Between 10-15% of childhood brain tumours are diffuse midline gliomas, a type of tumour that occurs within the brainstem, making it almost impossible to remove surgically. Research published in Science Translational Medicine has used a type of molecule (antisense-ASO oligonucleotides) in mouse models of this tumour to slow tumour growth and prolong survival. The authors hope that the research will reach clinical trials and, in that case, the potential new treatment would be combined with others such as radiotherapy or immunotherapy with CAR-T cells.
Close-up of diffuse midline glioma tumour cells transforming into healthy cells after treatment with the potential new ASO treatment. Authors: Krainer lab/Cold Spring Harbor Laboratory.
This is a study that offers some hope for patients with diffuse midline gliomas and their families. These are tumours with a very poor prognosis that occur in children, adolescents and young adults. Because of their location they are often inoperable and also respond poorly to treatment with radio or chemotherapy.
It has been known for years that most of these tumours express a point mutation in the gene for one type of histone, H3.3, which causes many other downstream genes to be activated and triggers tumour formation. So far, researchers have devised strategies to curb the consequences of this mutation in the H3.3 gene, some of which are even being tested in clinical trials, but so far none have been approved.
In this study, researchers have tried a more direct approach, using specific oligonucleotides to 'break' the mutant gene and inhibit its tumourigenic function, using so-called 'antisense oligos'. This strategy is to some extent similar to that used to generate covid-19 vaccines, but is based on a DNA sequence instead of RNA, which makes it more stable and with modifications that improve its function and its ability to enter tumour cells. In fact, the authors have used the same type of molecules to cure spinal muscular atrophy, demonstrating that they can reach brain tissue. These molecules have already been approved for use in patients in the US and have started to show good results, not only delaying the disease, but also curing some symptoms.
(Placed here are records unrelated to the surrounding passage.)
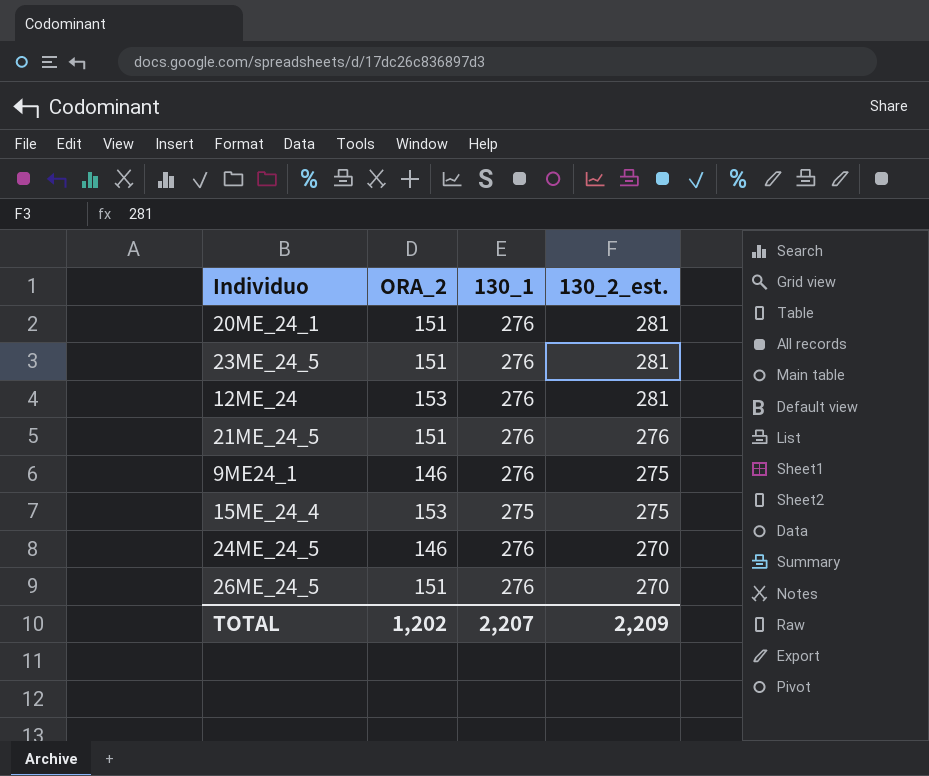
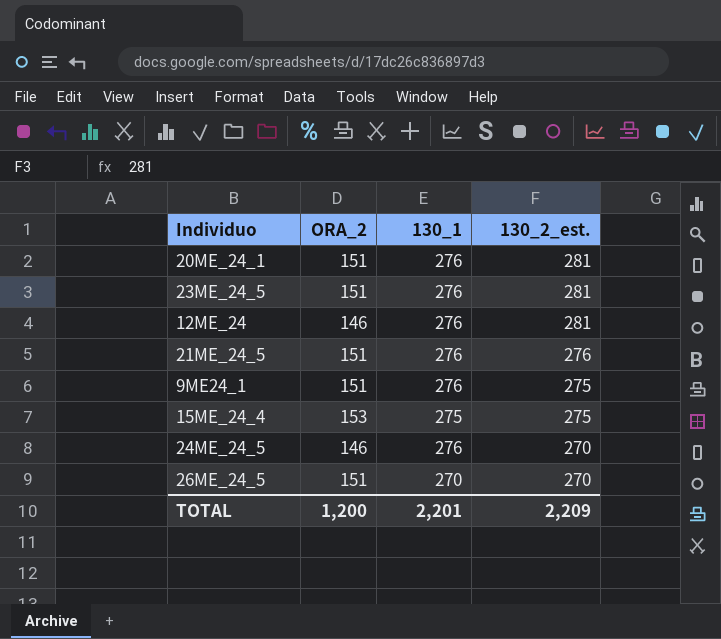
12ME_24 | ORA_2: 153 -> 146
9ME24_1 | ORA_2: 146 -> 151
26ME_24_5 | 130_1: 276 -> 270
TOTAL | ORA_2: 1,202 -> 1,200
TOTAL | 130_1: 2,207 -> 2,201

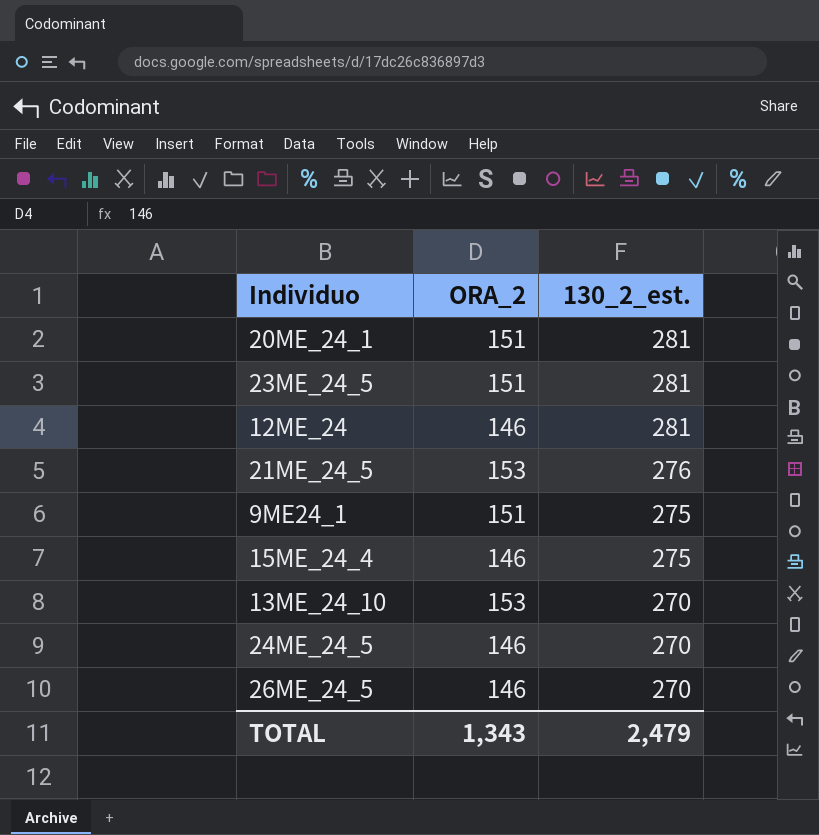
column 130_1 | position: 3 -> none
21ME_24_5 | ORA_2: 151 -> 153
15ME_24_4 | ORA_2: 153 -> 146
row 13ME_24_10: none -> 153 | 270
26ME_24_5 | ORA_2: 151 -> 146
TOTAL | ORA_2: 1,200 -> 1,343
TOTAL | 130_2_est.: 2,209 -> 2,479

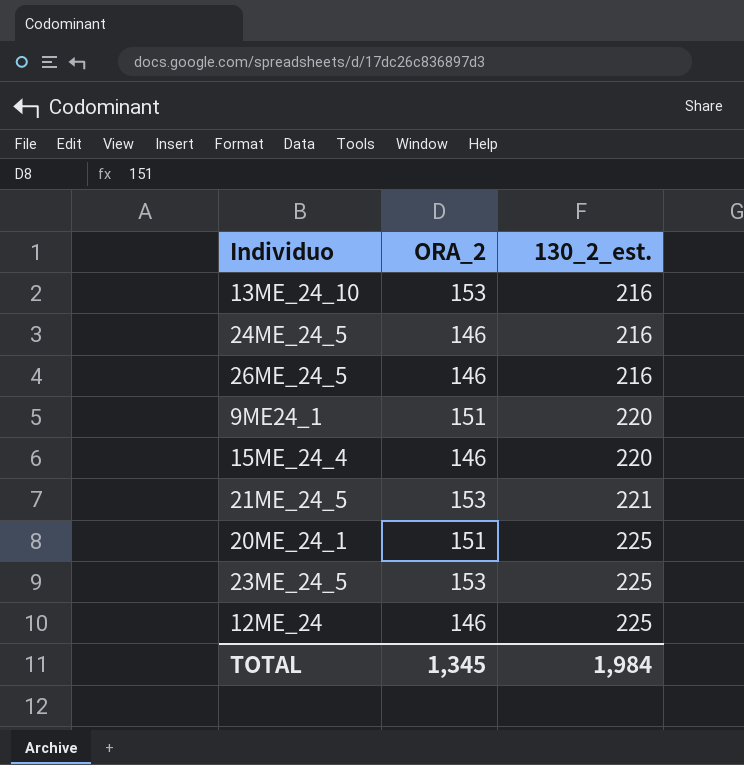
row order: 130_2_est. descending -> 130_2_est. ascending
13ME_24_10 | 130_2_est.: 270 -> 216
24ME_24_5 | 130_2_est.: 270 -> 216
26ME_24_5 | 130_2_est.: 270 -> 216
9ME24_1 | 130_2_est.: 275 -> 220
15ME_24_4 | 130_2_est.: 275 -> 220
21ME_24_5 | 130_2_est.: 276 -> 221
20ME_24_1 | 130_2_est.: 281 -> 225
23ME_24_5 | ORA_2: 151 -> 153
23ME_24_5 | 130_2_est.: 281 -> 225
12ME_24 | 130_2_est.: 281 -> 225
TOTAL | ORA_2: 1,343 -> 1,345
TOTAL | 130_2_est.: 2,479 -> 1,984

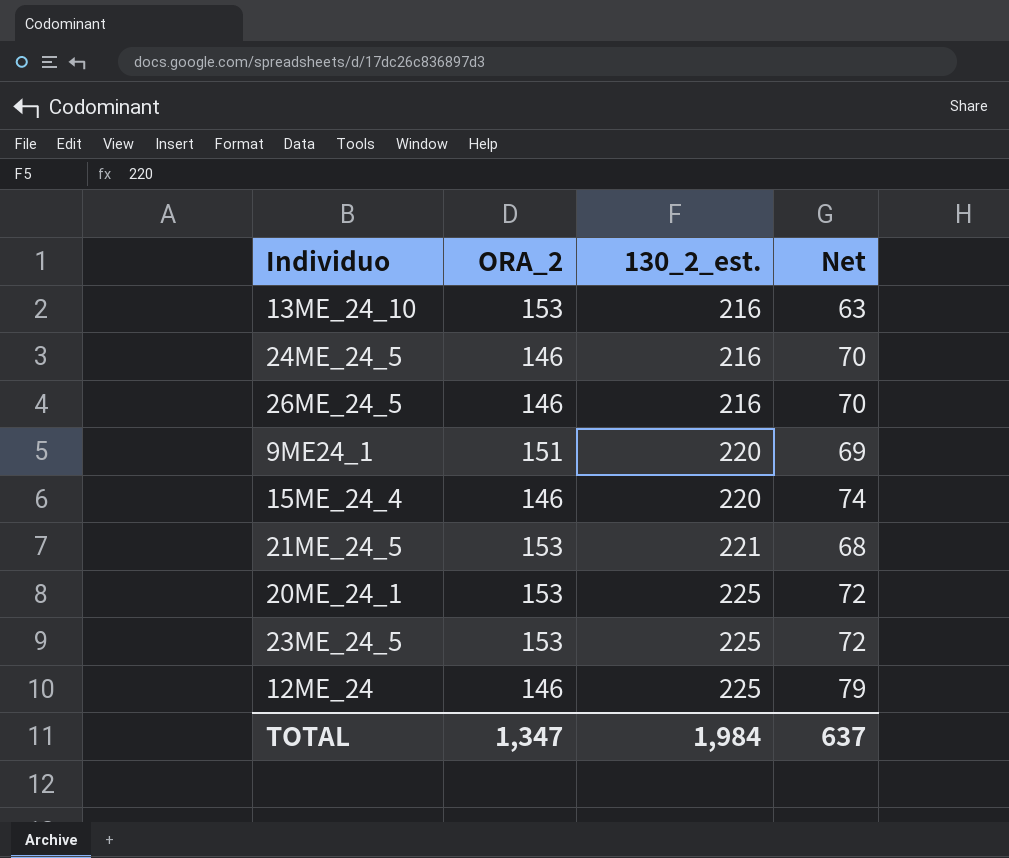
column Net | formula: none -> [130_2_est.] - [ORA_2]
20ME_24_1 | ORA_2: 151 -> 153
TOTAL | ORA_2: 1,345 -> 1,347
This is a high-quality study conducted at a prestigious centre. In it, the authors conduct an exhaustive search for the most effective antisense oligosense against the mutation present in childhood gliomas and then demonstrate their effectiveness in tumour cells and in mouse models of the disease. For the latter, they make a single injection of the molecules directly into the cranial cavity of the mice, causing the tumours to grow more slowly, but without curing the animals. The models used are relevant, although the authors themselves recognise that the study should be extended to more models that show growth more similar to that of patients.
Also, as the authors point out, the use of these molecules will most likely have to be combined with conventional treatments or more novel therapies, such as immunotherapy. They also comment that they are looking for ways to make this strategy even more effective. However, given the limited therapy options available to patients with this type of glioma and the few side effects that these molecules appear to have, it is not out of the question that they could lead to clinical trials in patients in the medium term.
Declares no conflict of interest in this study.